これは適当に言っている訳ではなくて、とても大切な理由があるので説明します。


① 意外と周囲を見渡せない人が多い

日本は震度4以下では特に被害が出ないほど耐震の進んだ国です。
その反動で地震がきたときに周囲を見渡して危険な物があれば回避するという当たり前の行動がとれない人が多くなっています。だからこそ地震が来たら反射的に周囲を見渡す癖を付けましょう。

② シンプルだから動ける、さらに時間短縮にも

巨大地震が来たときに取るべき行動は状況に応じて違います。それを緊急時の一瞬で「Aをしなければ」「Bもしなければ」と考えるから、頭の中が混乱し動けなくなります。
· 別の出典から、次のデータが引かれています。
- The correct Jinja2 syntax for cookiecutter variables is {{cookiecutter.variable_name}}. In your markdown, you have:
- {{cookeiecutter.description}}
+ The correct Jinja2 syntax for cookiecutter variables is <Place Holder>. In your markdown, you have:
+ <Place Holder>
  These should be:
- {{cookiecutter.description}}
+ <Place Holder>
「緊急地震速報が鳴ったらすぐに周りを見る!」と決めておくことで初動が確実に早くなります。

③ 本当に危険な物は見ればわかる可能性が高い

最低限の知識は必要ですが、崩れそうなものや倒れそうなもの(ブロック塀、食器棚など)は周囲を見れば気付く可能性が高いです。その危険から離れるだけでも最低限の避難になります。
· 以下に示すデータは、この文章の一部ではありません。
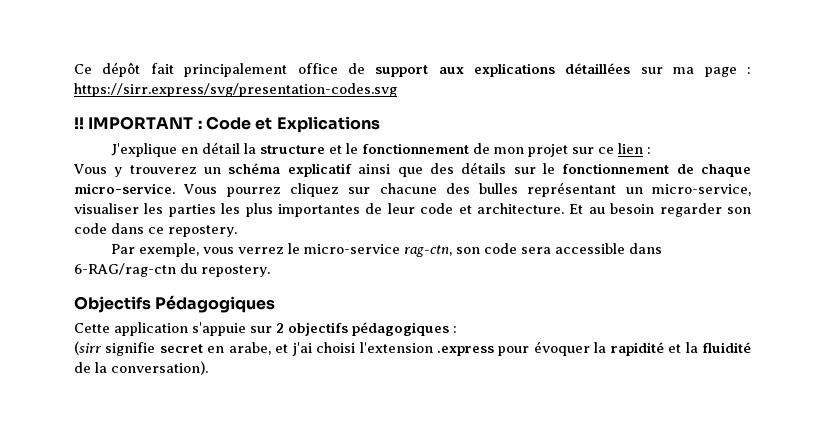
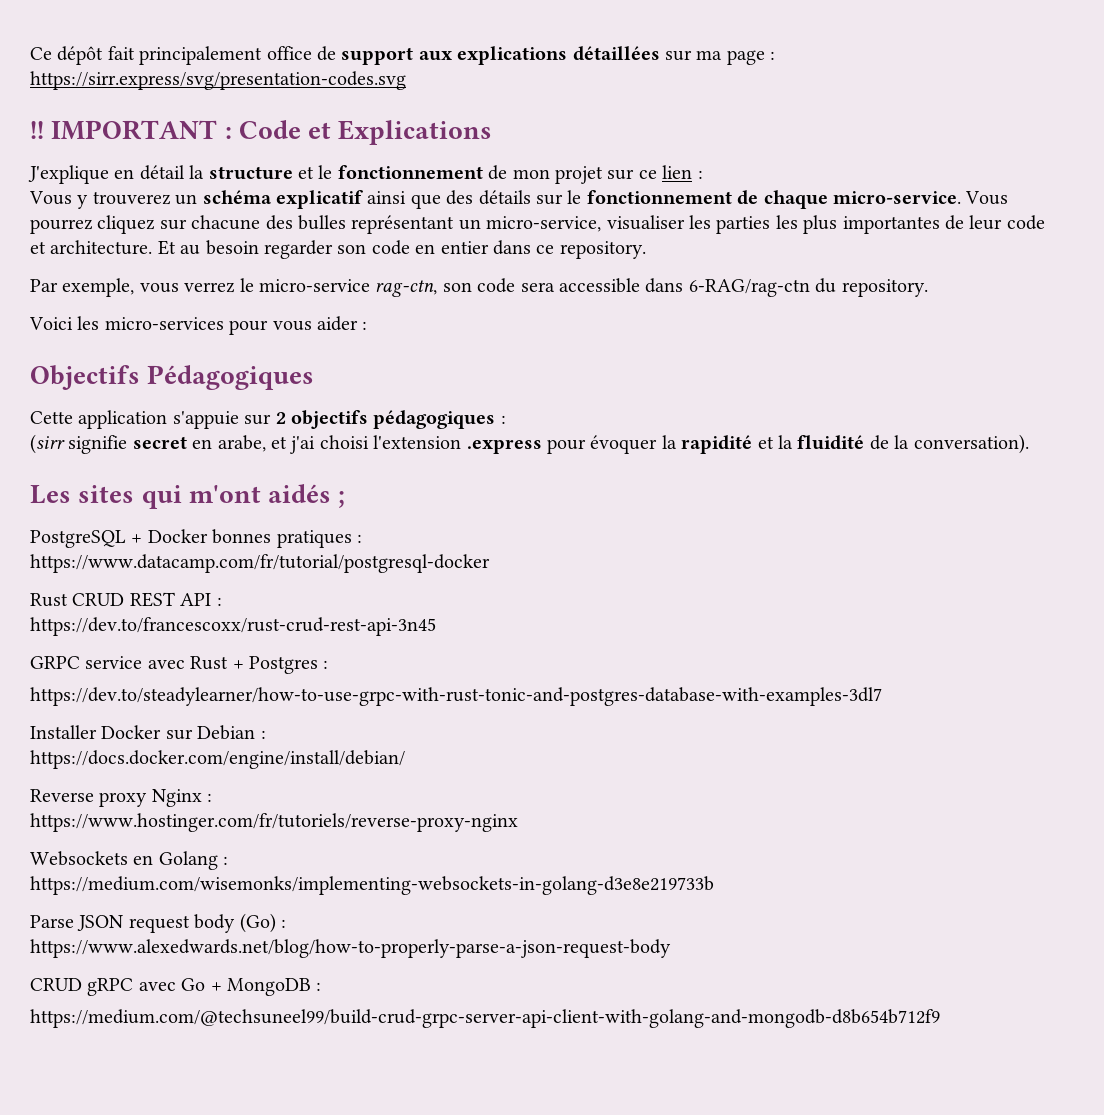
- Et au besoin regarder son code dans ce repostery.
+ Et au besoin regarder son code en entier dans ce repository.
- Par exemple, vous verrez le micro-service rag-ctn, son code sera accessible dans 6-RAG/rag-ctn du repostery.
+ Par exemple, vous verrez le micro-service rag-ctn, son code sera accessible dans 6-RAG/rag-ctn du repository.
+ Voici les micro-services pour vous aider :
+ Les sites qui m'ont aidés ;
+ PostgreSQL + Docker bonnes pratiques :
+ https://www.datacamp.com/fr/tutorial/postgresql-docker
+ Rust CRUD REST API :
+ https://dev.to/francescoxx/rust-crud-rest-api-3n45
+ GRPC service avec Rust + Postgres :
+ https://dev.to/steadylearner/how-to-use-grpc-with-rust-tonic-and-postgres-database-with-examples-3dl7
+ Installer Docker sur Debian :
+ https://docs.docker.com/engine/install/debian/
+ Reverse proxy Nginx :
+ https://www.hostinger.com/fr/tutoriels/reverse-proxy-nginx
+ Websockets en Golang :
+ https://medium.com/wisemonks/implementing-websockets-in-golang-d3e8e219733b
+ Parse JSON request body (Go) :
+ https://www.alexedwards.net/blog/how-to-properly-parse-a-json-request-body
+ CRUD gRPC avec Go + MongoDB :
+ https://medium.com/@techsuneel99/build-crud-grpc-server-api-client-with-golang-and-mongodb-d8b654b712f9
“緊急地震速報が鳴ったらすぐに周囲を見渡す”方法を伝えた多くの友人から「危険物から離れる最低限の行動が取れた」という言葉を頂いているので、自信を持ってお伝えします。

これを読んで、本当に効果あるって疑った人!

嘘だと思っていても構わないので、緊急地震速報が鳴ったらすぐに周囲を見渡すだけは絶対に覚えておいてください!!

危険物から回避

では緊急地震速報が鳴って周囲を見渡したあとに何をすればいいのか?

それはシンプルに転倒・落下物から身体を守る(特に頭)行動を取ってください。

阪神淡路大震災で負傷した人の7割は、転倒した家具や家電、破損したガラスが原因で負傷しています。負傷すれば、津波や火災といった二次災害から素早く避難することができませんし、その後の避難生活でも本当に苦労します。
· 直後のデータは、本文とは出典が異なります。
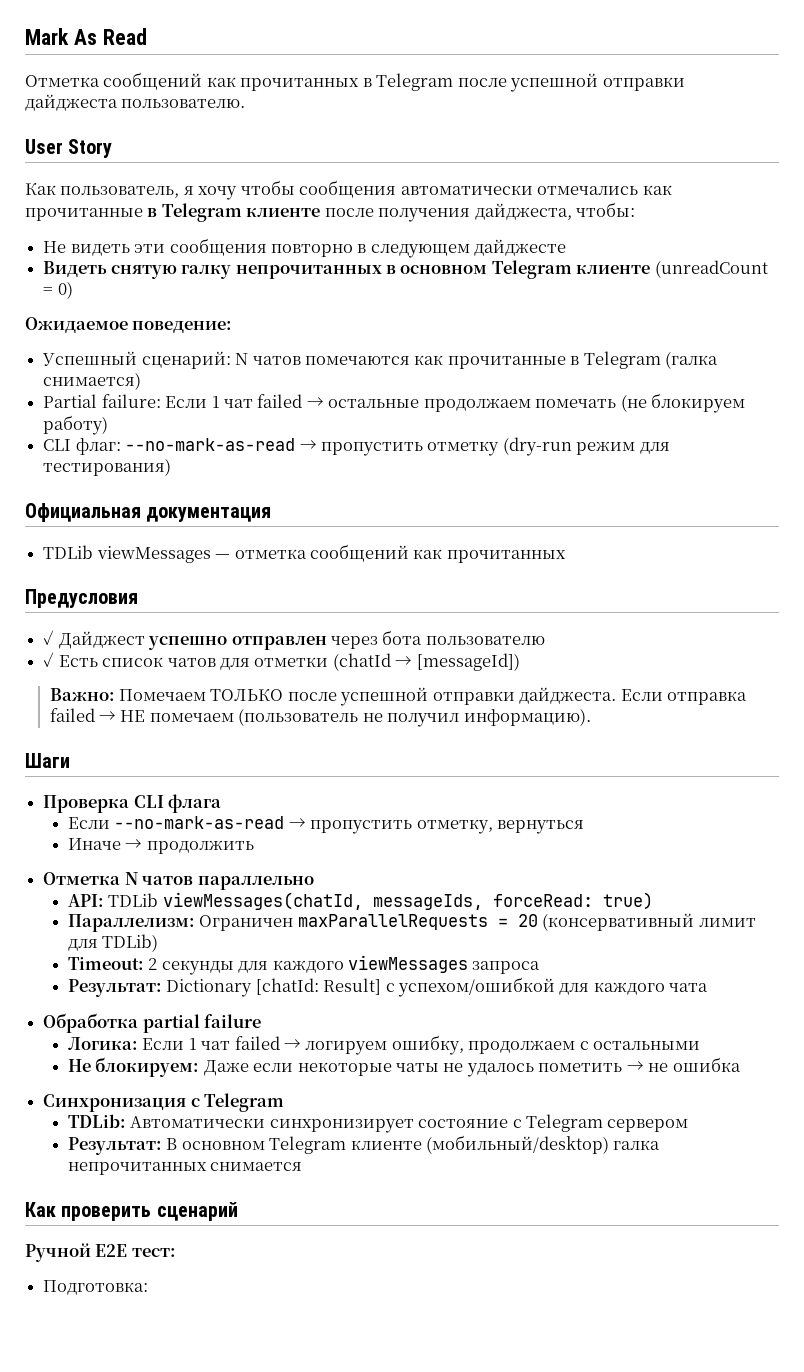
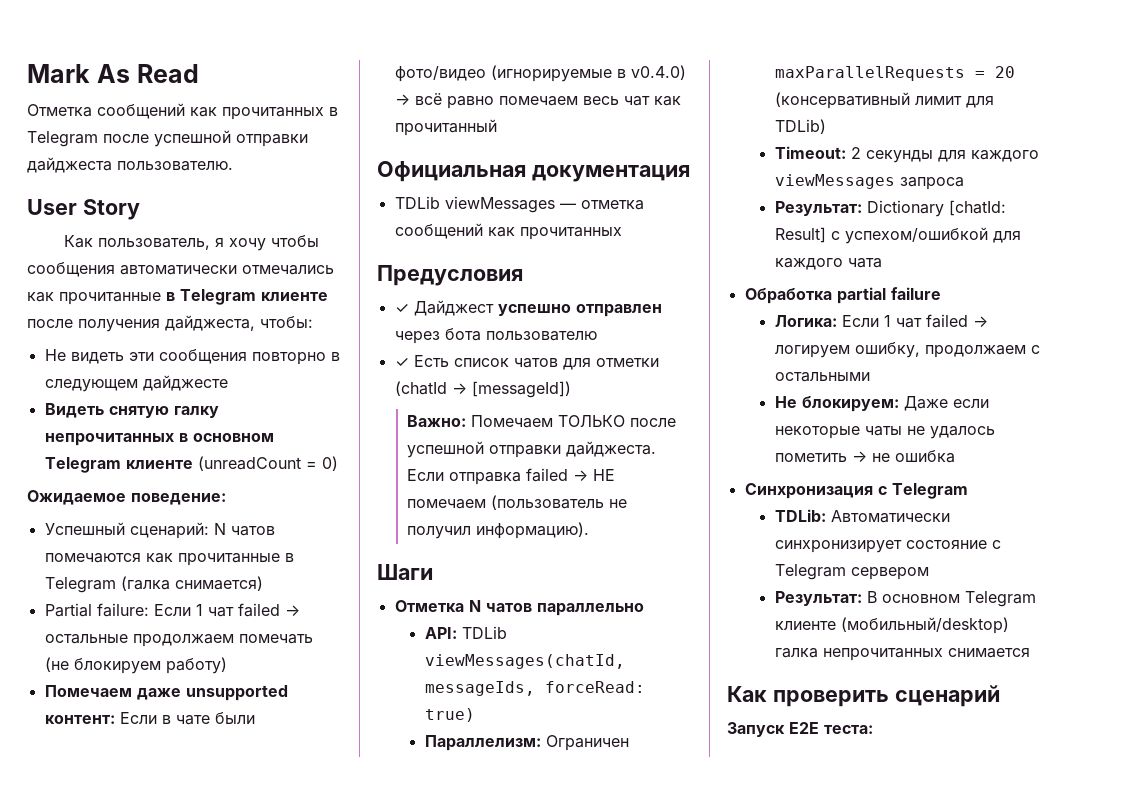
- CLI флаг: --no-mark-as-read → пропустить отметку (dry-run режим для тестирования)
+ Помечаем даже unsupported контент: Если в чате были фото/видео (игнорируемые в v0.4.0) → всё равно помечаем весь чат как прочитанный
- Проверка CLI флага
- Если --no-mark-as-read → пропустить отметку, вернуться
- Иначе → продолжить
- Ручной E2E тест:
- Подготовка:
+ Запуск E2E теста:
主に次のような物から離れる、守る行動を取りましょう。


● ブロック塀
下敷きにならないように距離を取る。

● 大型の家具家電、コピー機、ガラスの近く
少し距離を取るか、頑丈な机などの下に避難
※頑丈ではない机は逆に危険になる可能性があります(質量のない学校の机などは吹き飛びます)

● 頭を守れる鞄やクッション
頭を守れそうな物があれば手に取り頭を守る

● 調理中の熱いもの
絶対に支えてはダメ!離れましょう、ガスは基本的に震度5以上で止まるようになっています


他にも身近に潜む危険は多く存在します。小さな地震が発生したときや、ニュース速報が流れたときを活用して何が危険か判断する練習を行いましょう。

そんな緊急地震速報はあくまで補助的ツール

緊急地震速報が鳴ったときのシンプルな避難行動について書いてきたのですが、結局一番大切なのは事前の防災になります。

資金的に耐震工事は難しくても、家具の転落防止加工をしたり、ガラスに飛散防止フィルムを張ることは誰にでもできます。

一万円でここまでできる自宅の地震防災

緊急時の自分に期待するのではなく、今出来る防災を確実に行っていくことが大切です。